Pénurie d’ordonnances

Les ophtalmologistes s’attendent à des difficultés
économiques et jugent peu utile la délégation aux opticiens

Qu’en est-il de l’activité dans les cabinets d’ophtalmologie ? De la réponse à cette question dépend pour partie l’intensité de la reprise dans les magasins d’optique ces prochains mois. Début juin, le Snof (Syndicat national des ophtalmologistes de France) a dévoilé les résultats d’une enquête menée auprès de 890 ophtalmologistes. Les 2/3 des sondés ont retrouvé une activité entre 60 et 100% de la normale. Autrement dit, 50% seulement des consultations seraient assurées au bout d’un mois de reprise. Ce qui confirme la crainte des opticiens d’une pénurie d’ordonnances dans les semaines à venir. D’autant que si 59% des ophtalmologistes prennent en charge tout type de consultations, prescriptions comprises, ils sont 41% à privilégier les urgences, les patients chroniques ou n’ayant pu consulter et ceux adressés par un confrère. Les opérations chirurgicales peinent, de leur côté, à repartir et seul un tiers des ophtalmologistes exercent au bloc complètement. Compte tenu de cette reprise partielle, 91% des ophtalmologistes s’attendent à une baisse de leur chiffre d’affaires en 2020 dont 58% l’estiment conséquente. Quelles sont les mesures à privilégier face à ces difficultés ? Le développement des équipes d’orthoptistes et d’assistants médicaux, via le travail aidé, pour 70% des répondants au sondage du Snof. 81% se prononcent également en faveur de l’ouverture des postes d’internes. En revanche, 90% jugent inutile ou peu important de renforcer la délégation de tâches aux opticiens.
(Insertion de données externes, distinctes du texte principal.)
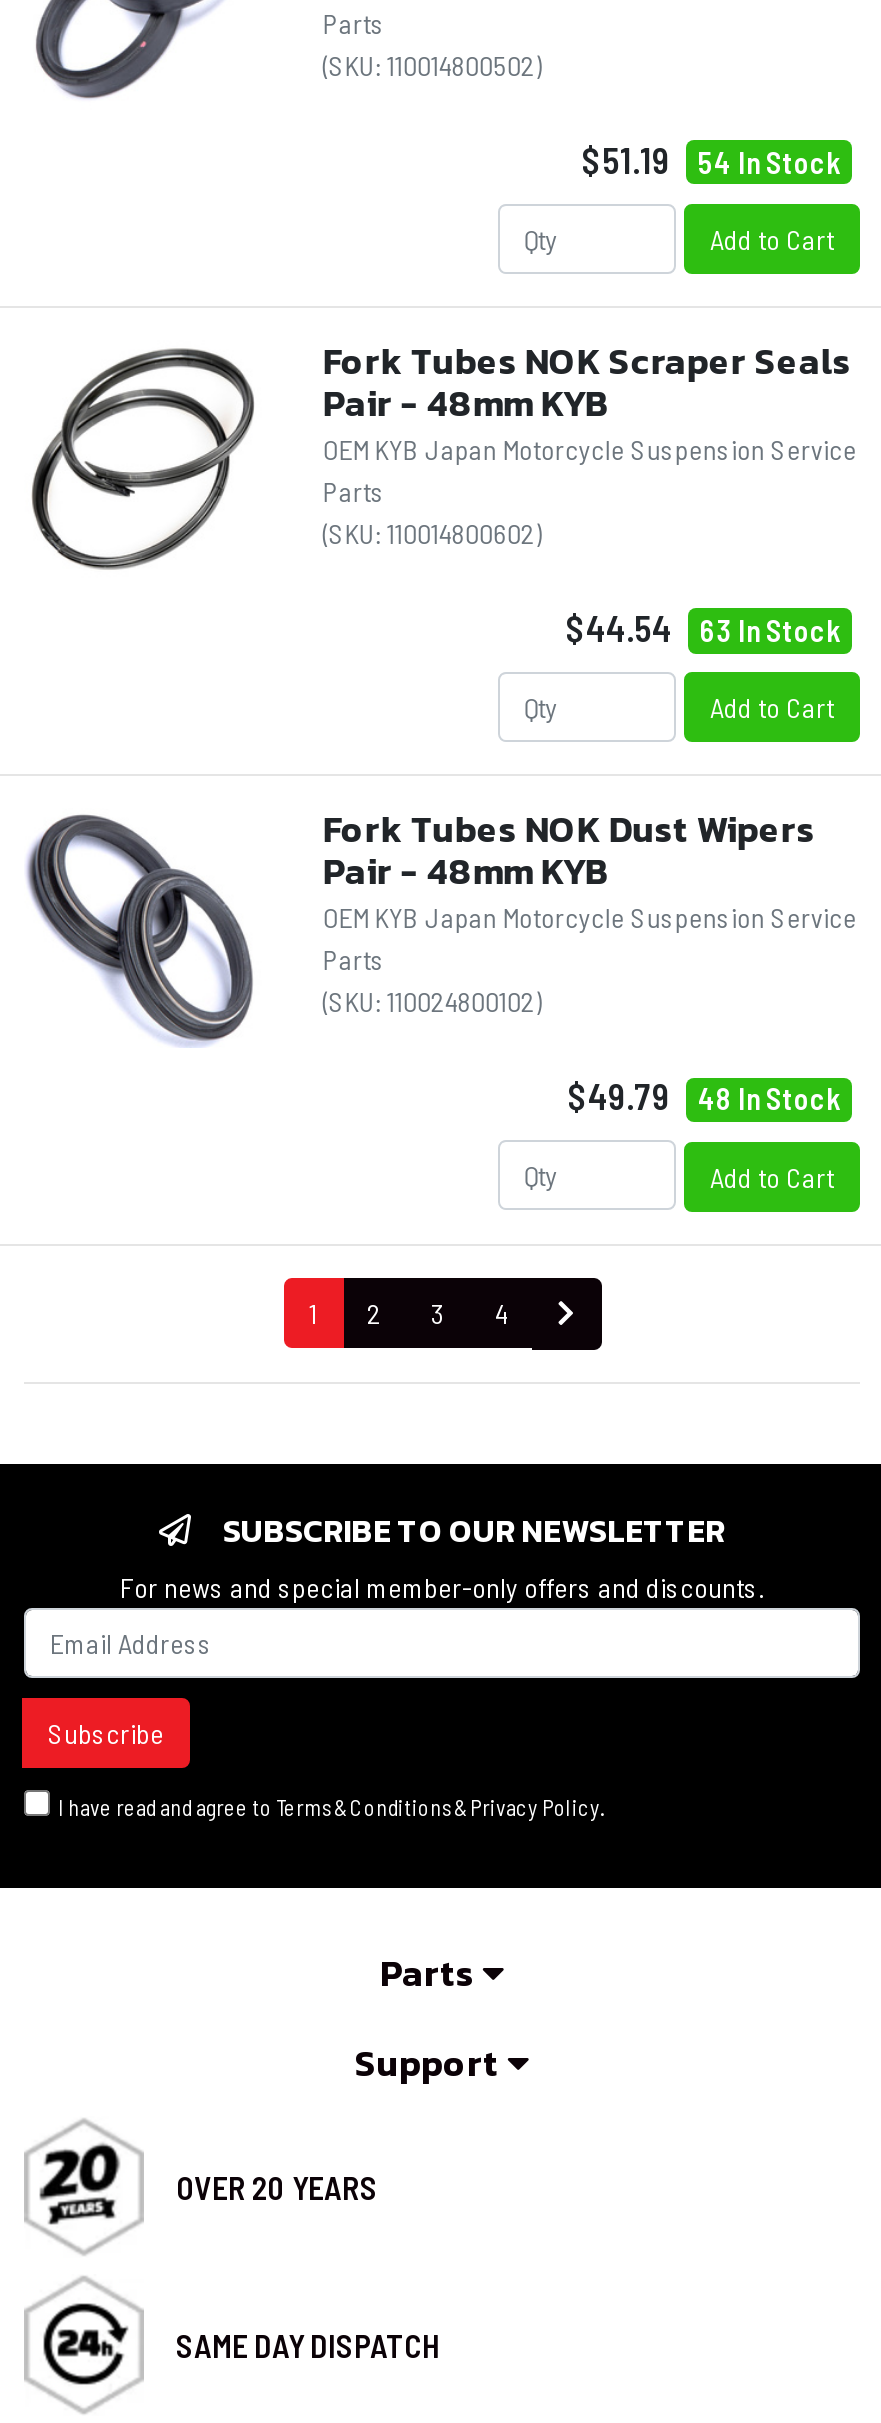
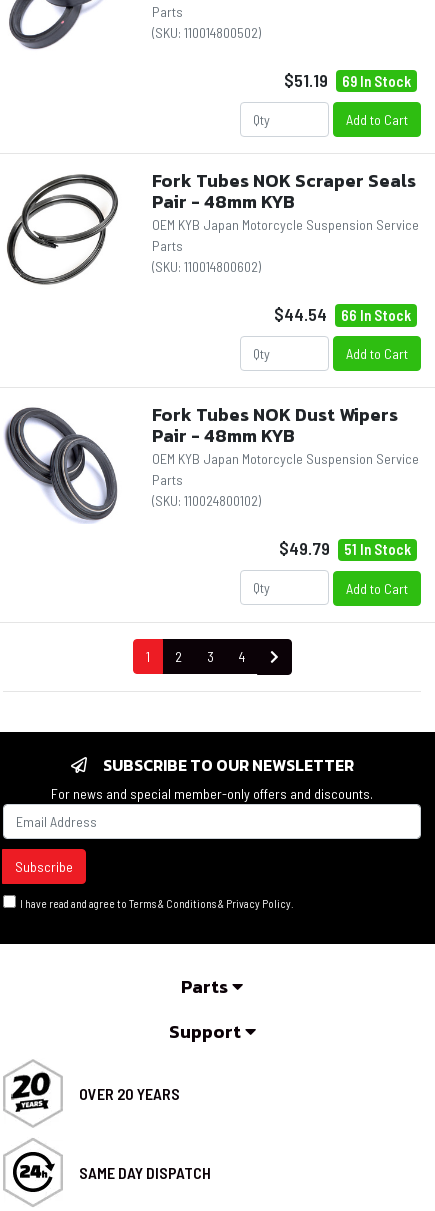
- $51.19 54 In Stock
+ $51.19 69 In Stock

- $44.54 63 In Stock
+ $44.54 66 In Stock

- $49.79 48 In Stock
+ $49.79 51 In Stock
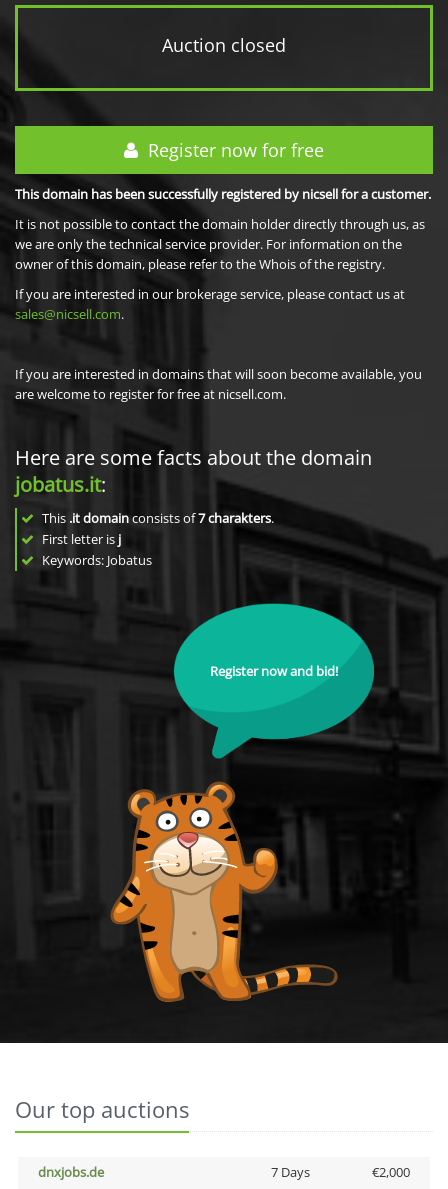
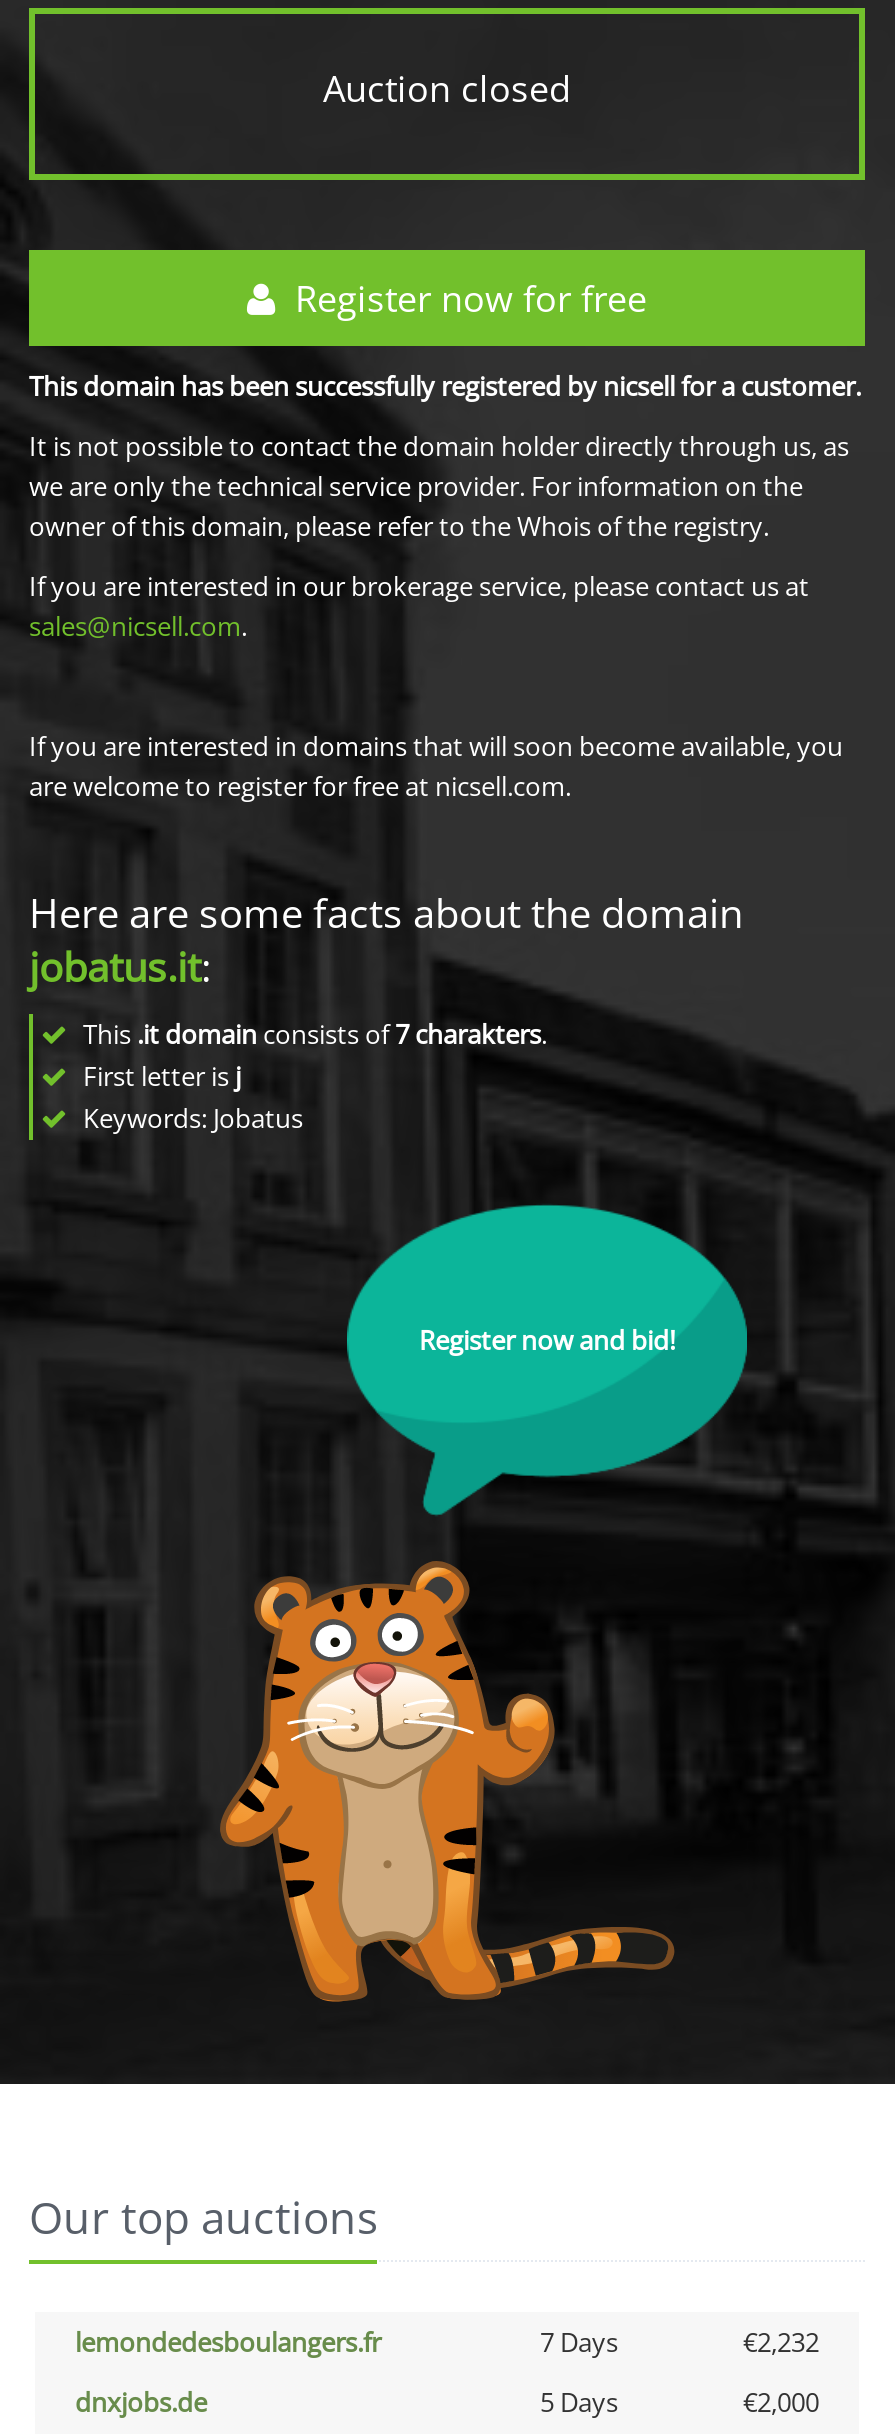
+ lemondedesboulangers.fr
+ 7 Days
+ €2,232

- 7 Days
+ 5 Days
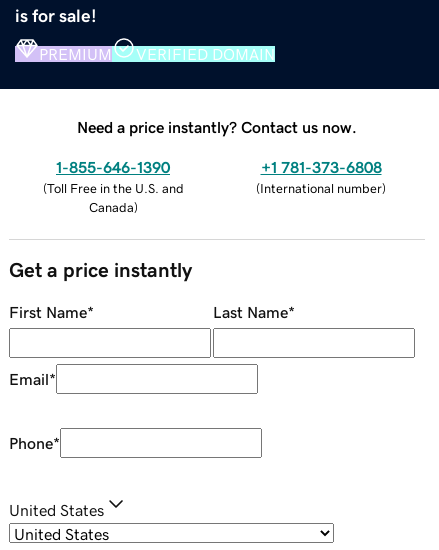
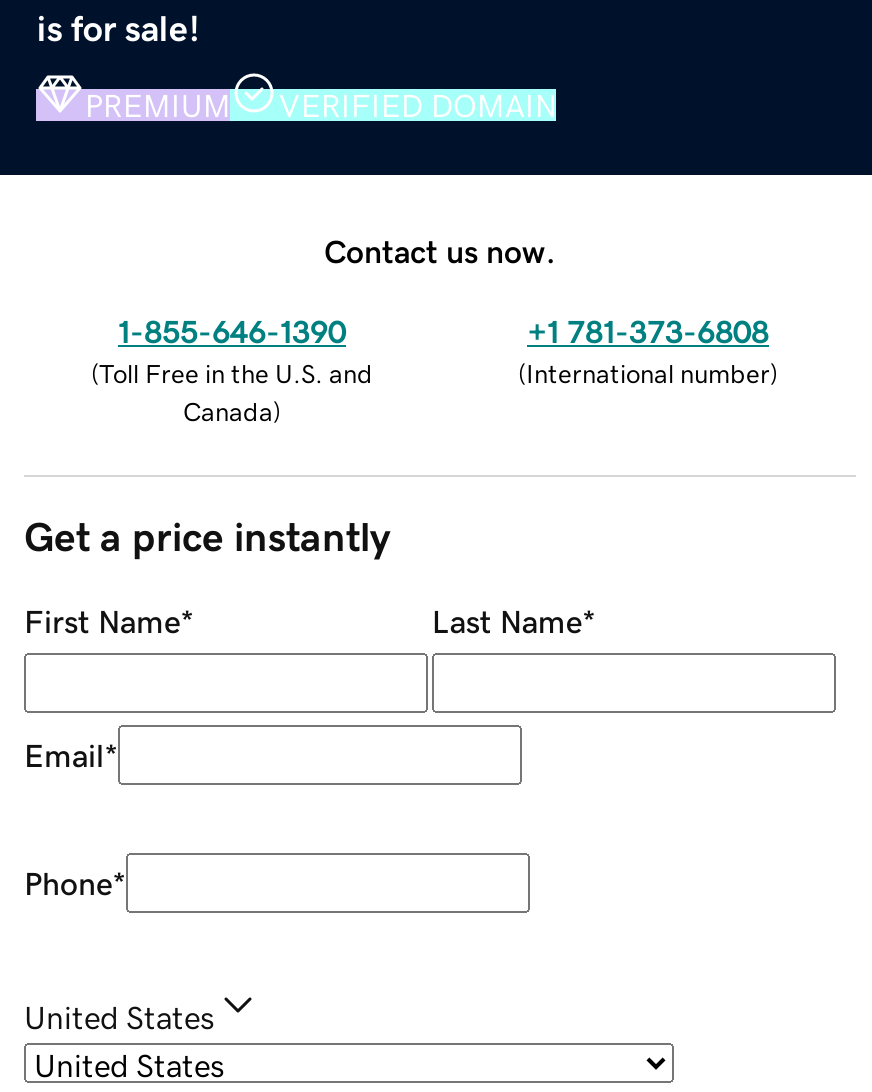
- Need a price instantly? Contact us now.
+ Contact us now.
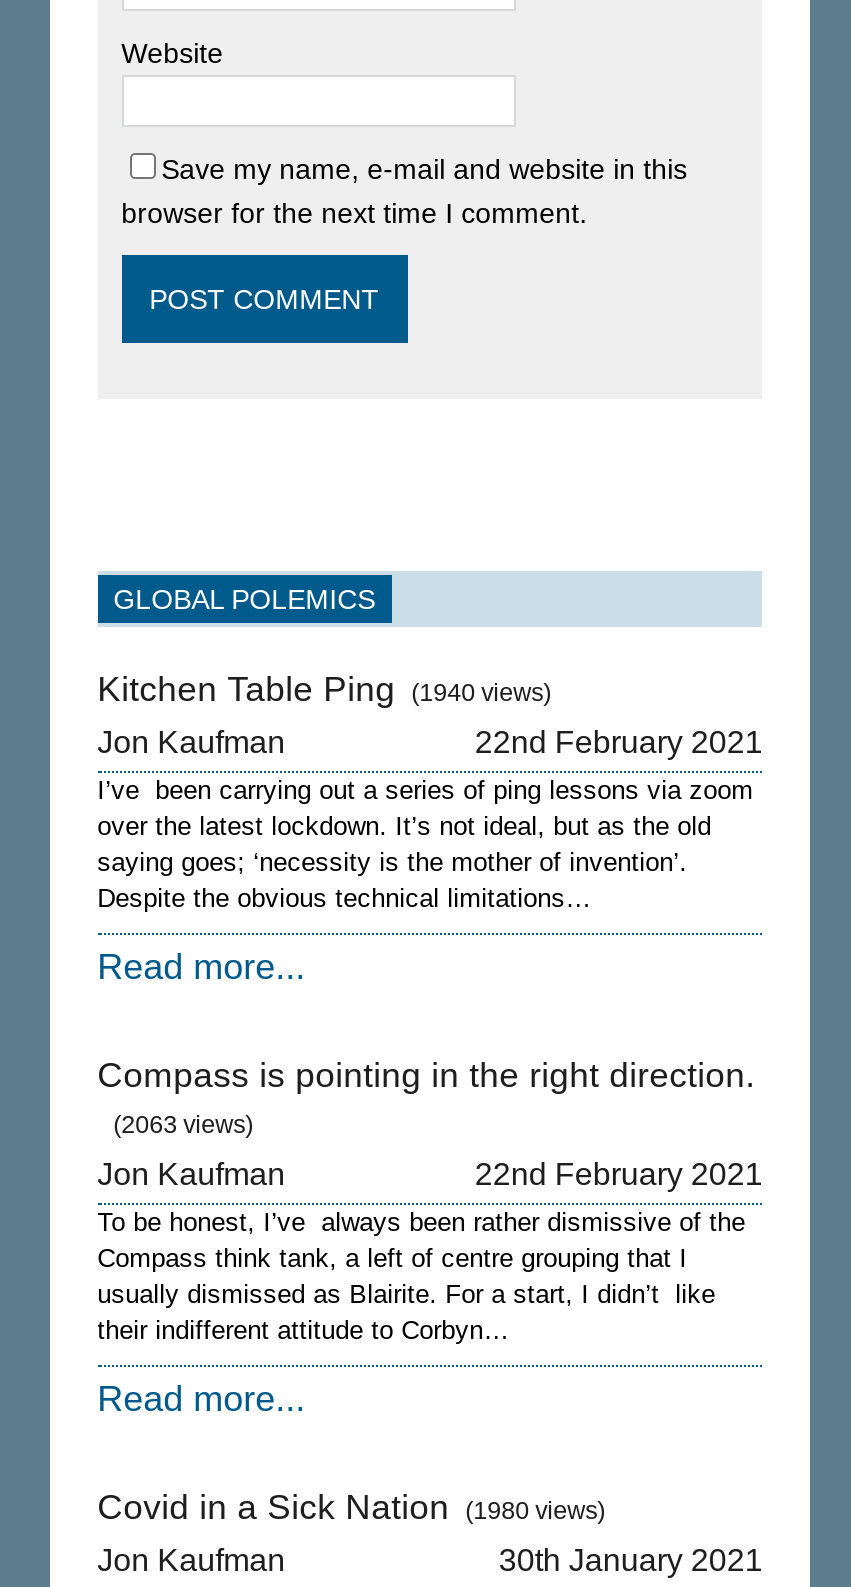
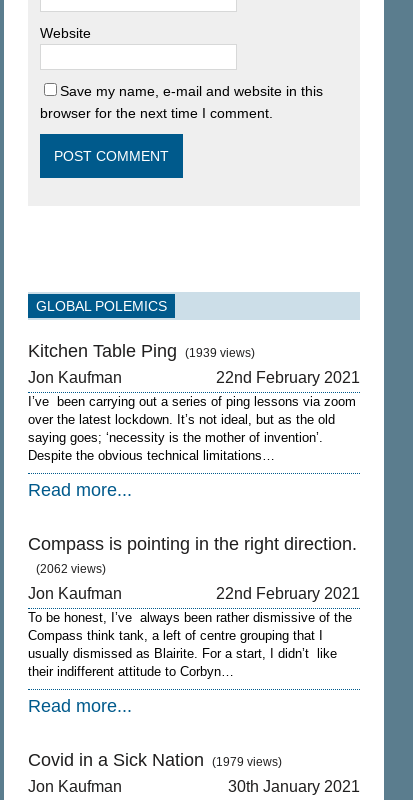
- Kitchen Table Ping (1940 views)
+ Kitchen Table Ping (1939 views)

- (2063 views)
+ (2062 views)

- Covid in a Sick Nation (1980 views)
+ Covid in a Sick Nation (1979 views)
De la même manière, la création de protocoles de téléexpertise avec les opticiens ne convainc que 6% des répondants. Cette enquête du Snof intervient alors que les syndicats d’opticiens ont alerté dès le mois d’avril les pouvoirs publics sur les risques pour la santé visuelle et pour celle du secteur d’une pénurie d’ordonnances dans les semaines à venir. Parmi les solutions proposées : une communication auprès des porteurs sur le possible renouvellement des équipements par l’opticien sur la base d’une ordonnance valide, des mesures dérogatoires ponctuelles pour délivrer en urgence ou sur la base d’une ordonnance non valide, l’allongement de la durée de validité de l’ordonnance. Pour rappel, en novembre 2019, selon une enquête Ipsos du Rof (Rassemblement des opticiens de France), 71% des Français font confiance aux opticiens pour contrôler leur vue.

Thierry Bour,
président du Snof

“La profession s’attend à subir
des conséquences économiques
importantes dans les mois
à venir, impactant directement
les perspectives de recrutement”

La SFO se réinvente pour maintenir son 126e Congrès

S’adapter. Confinement, déconfinement, rassemblements, distanciation… La Société française d’ophtalmologie (SFO) a pris la décision de tenir son 126e congrès en version digitale, les 5 et 6 septembre prochains. Un événement “adapté aux circonstances” et qui “permettra une interactivité en direct lors des sessions avec des échanges, des quiz, etc.”, précise la SFO. Ce congrès numérique sera accessible à tous les membres de la SFO sur le site sfo-online. Seront notamment présentés le rapport conjoint de la SOP (Société d’ophtalmologie de Paris), de la SFOALC et de la SFO sur les avancées en contactologie, et le rapport de la SFO sur la neuro-ophtalmologie pratique.